Yüksel Özkan’dan AKP’yi kızdaracak değerlendirmeler!
CHP’li YÜKSEL ÖZKAN (Bursa Milletvekili)- Biz, terörle mücadele kapsamında terörün finansmanıyla ilgili maddeleri destekliyoruz. Kanun teklifinin geneline bakılınca yapılan düzenlemeler hukuken çok farklı sakıncalar içermektedir. Bu konuda ilgili üniversitelerden ve barolardan görüş aldınız mı? Değişik sivil toplum kuruluşlarında yirmi yıl çalıştım. Bu kanun teklifiyle ilgili her gün yüzlerce tepki mesajı almaktayım. Anayasa’yı yok sayarak dolmadı torba, çuval, oldu haral kanun teklifine bir de sivil toplum kuruluşlarını imha maddesi eklediniz. Neden STK’leri dinlemiyorsunuz?

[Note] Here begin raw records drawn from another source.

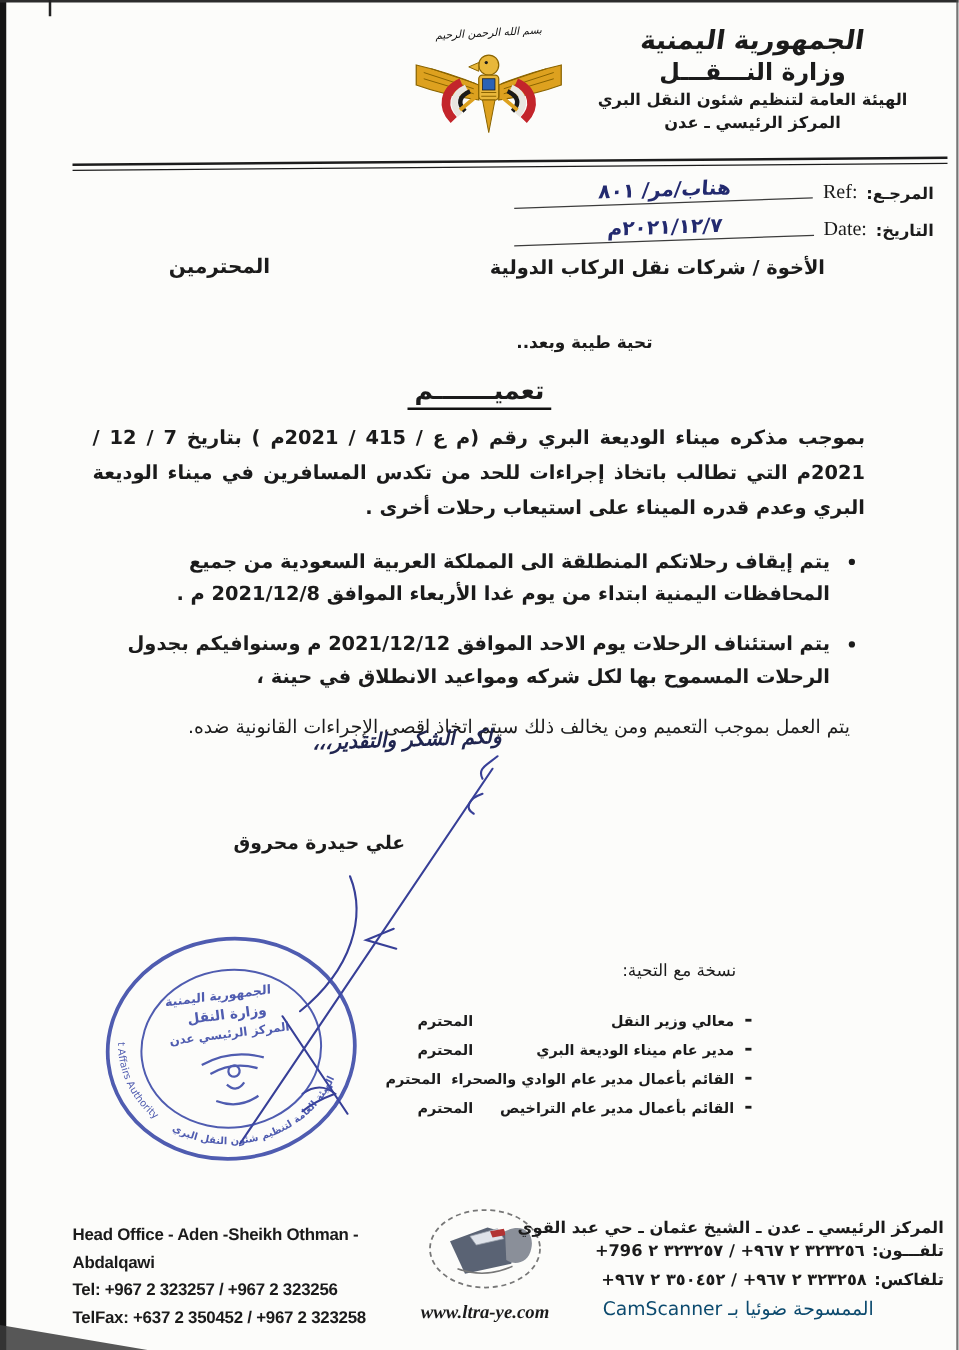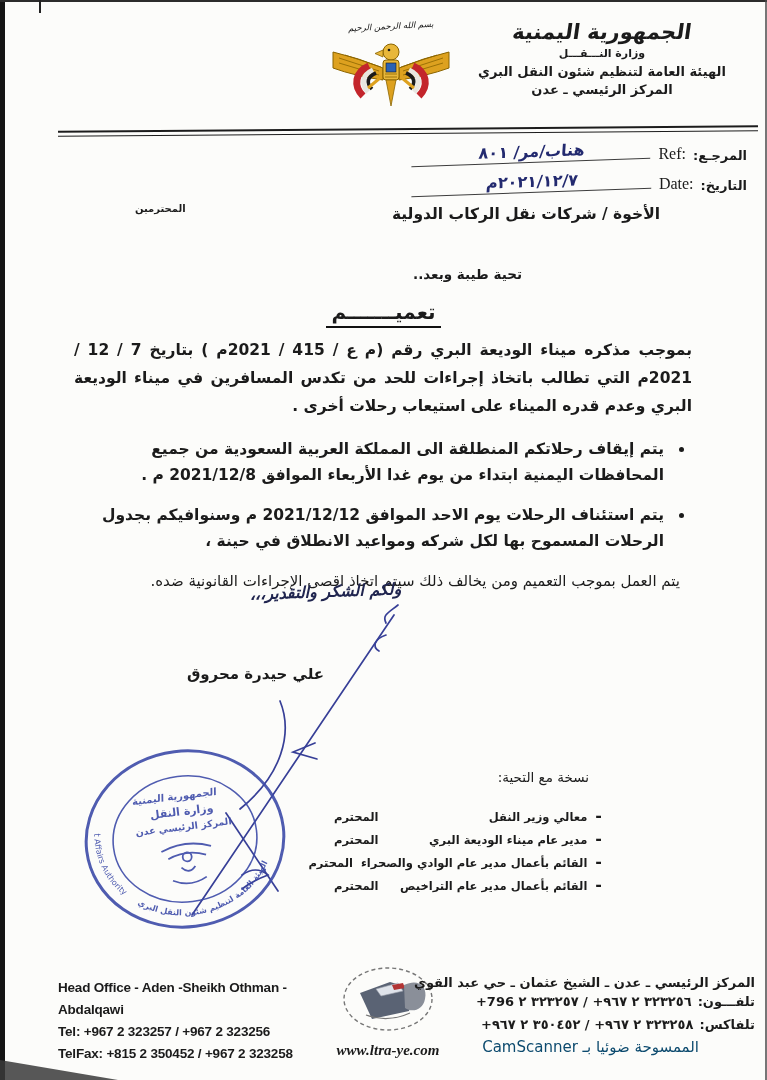--- a/index.html
+++ b/index.html
@@ -25,7 +25,7 @@
   .lh-en .l4{font-family:"Liberation Sans",sans-serif;font-size:12.5px;font-weight:bold;margin-top:2px;}
   .lh-ar{position:absolute;right:15px;top:20px;width:300px;text-align:center;direction:rtl;}
   .lh-ar .a1{font-size:21px;font-weight:bold;transform:skewX(-8deg);}
-  .lh-ar .a2{font-size:11px;font-weight:bold;margin-top:3px;}
+  .lh-ar .a2{font-size:19px;font-weight:bold;margin-top:3px;}
   .lh-ar .a3{font-size:13px;font-weight:bold;margin-top:4px;}
   .lh-ar .a4{font-size:13px;font-weight:bold;margin-top:3px;}
   .emblem{position:absolute;left:325px;top:16px;width:132px;height:112px;}

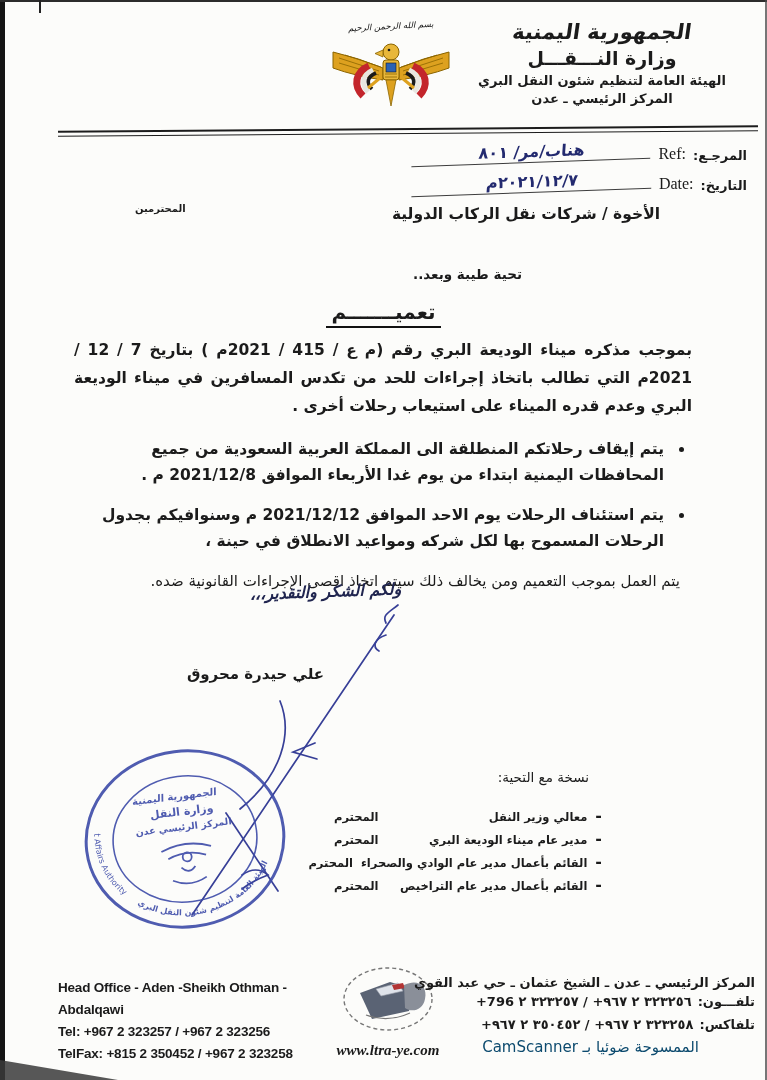--- a/index.html
+++ b/index.html
@@ -44,7 +44,7 @@
 
   
   .addr-to{position:absolute;right:107px;top:205px;direction:rtl;font-size:15.5px;font-weight:bold;}
-  .addr-hon{position:absolute;left:135px;top:203px;direction:rtl;font-size:10px;font-weight:bold;}
+  .addr-hon{position:absolute;left:135px;top:203px;direction:rtl;font-size:16px;font-weight:bold;}
   .salutation{position:absolute;right:245px;top:266px;direction:rtl;font-size:13.5px;font-weight:bold;}
 
   .subject{position:absolute;left:0;top:300px;width:767px;text-align:center;}

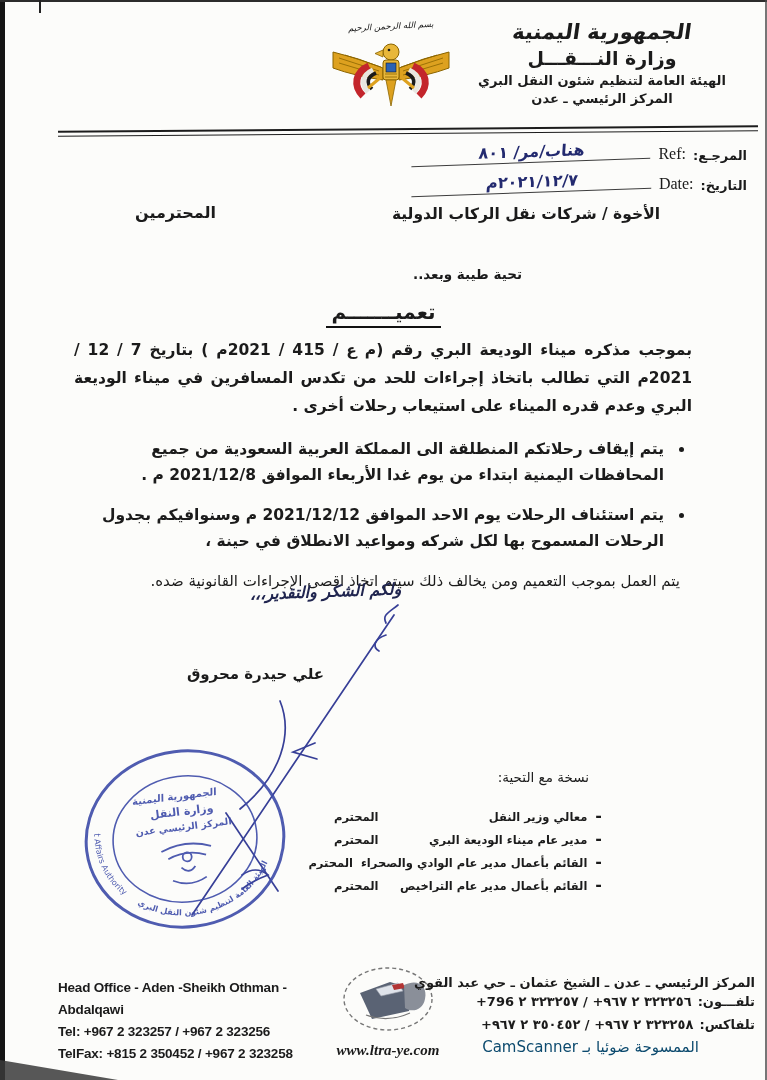--- a/index.html
+++ b/index.html
@@ -232,7 +232,7 @@
   <div class="ft-en">
     <div>Head Office - Aden -Sheikh Othman - Abdalqawi</div>
     <div>Tel:  +967 2 323257 / +967 2 323256</div>
-    <div>TelFax: +815 2 350452 / +967 2 323258</div>
+    <div>TelFax: +637 2 350452 / +967 2 323258</div>
   </div>
 
   <div class="ft-logo">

Arkadaşlar, hiçbir uzlaşmayı kabul etmeden, Cumhur İttifakı olarak sizler neye “evet” dediğinizi bilmeden Türkiye Çevre Ajansının Kurulması Kanun Teklifi’ni kabul ettiniz. İktidara geldiğinizden beri çevreye ve doğaya âdeta savaş açtınız, katletmeye de devam ediyorsunuz. Eşsiz doğasıyla övündüğümüz vatanımızın her tarafını TOKİ eliyle betona çevirdiniz. El değmemiş ormanları, meraları, akarsuları, gölleri yok et, sonra da yağmur duasına çık. Ne diyeyim? Allah akıl fikir versin.
Bursa İznik Gölü’nün, tüm uyarılara rağmen, kuruması için sanki özel bir çaba sarf ediyorsunuz. Yine, Bursa Kirazlıyayla’da bilirkişi raporlarını görmezden geliyor, kanun tanımıyor, böylece doğayı katledenlerle ortak oluyorsunuz.
Yirmi beş yıl yönettiğiniz İstanbul’a ihanet ettiğinizi itiraf ettiniz, sadece İstanbul’a mı? Hayır tabii ki. Bursa’da şehrin tam kalbine hançer gibi sapladığınız TOKİ konutları şehrimize yaptığınız en büyük ihanettir. “Bursa” denilince akıllara yeşilin her tonu gelirdi; şimdi ise maalesef, Türkiye’nin her yerinde olduğu gibi, Bursa’mızda da yeni bitki örtüsünün adı TOKİ oldu.
Sayın milletvekilleri, yurt dışından gelecek olan paralar içinde, acının, gözyaşının, kadın ve çocuk istismarcılarının, kara para aklayanların, bir de göz yumduğunuz, ülkemizden kaçırılan paralar yok mu, haram para yok mu? Bunları sorgulamadığınız gibi bir de vergiden muaf tutuyorsunuz; “Haramzade” deyince de kızıyorsunuz.
Geldiğinizde “Faize karşıyız.” dediniz; bugün ise artık faiz lobilerine teslim oldunuz. “Üreterek ve çalışarak batıyoruz.” diye haykıran KOBİ’lerin, esnafın, çiftçilerin bırakın yanında olmayı, icra memurları gönderdiniz, tarlasını, traktörünü, evini haczettiniz.
Değerli arkadaşlar, araştırma şirketinin biri, raporunda etnik kökenlere göre dağılımda Balkan göçmenleri için “pes” dedirtecek bir suni etnik grup tanımlıyor. Tarihî bilgiden yoksun bazı sözde akademisyen ve araştırmacıların bu toplumsal ayrıştırmalarına siz de yıllardır çanak tuttunuz. Daha ne kadar söyleyeceğiz, ne kadar anlatacağız? Balkan göçmenleri Anadolu’dan Rumeli’ye göç eden Anadolu Türkleridir. Cumhuriyetimizin kurucusu Ulu Önder Gazi Mustafa Kemal Atatürk, Karaman vilayetinden Rumeli’ye göç eden bir Yörük Türkü ailesinin evladıdır; Mehmet Akif Ersoy, Celal Bayar, Yahya Kemal Beyatlı, Sabahattin Ali, Nazım Hikmet Ran gibi saymakla bitmeyen daha niceleri Rumeli’den ana yurda göç etmiş Türk milletinin çok önemli değerleridir.
Evet, arkadaşlar, bırakın artık masal anlatmayı, yaşamın her alanında yaşanan acı gerçeklerle yüzleşin. Filmin sonuna geldik artık. “Yıllarca beraber yürüdük biz bu yollarda” şarkısını söylettiniz kişiler yanlışlarınıza ortak olmamak için sizleri tek tek terk ediyorlar. Şimdi, sıra sizler için “Güle güle” şarkısını söyleme zamanı geldi de geçiyor.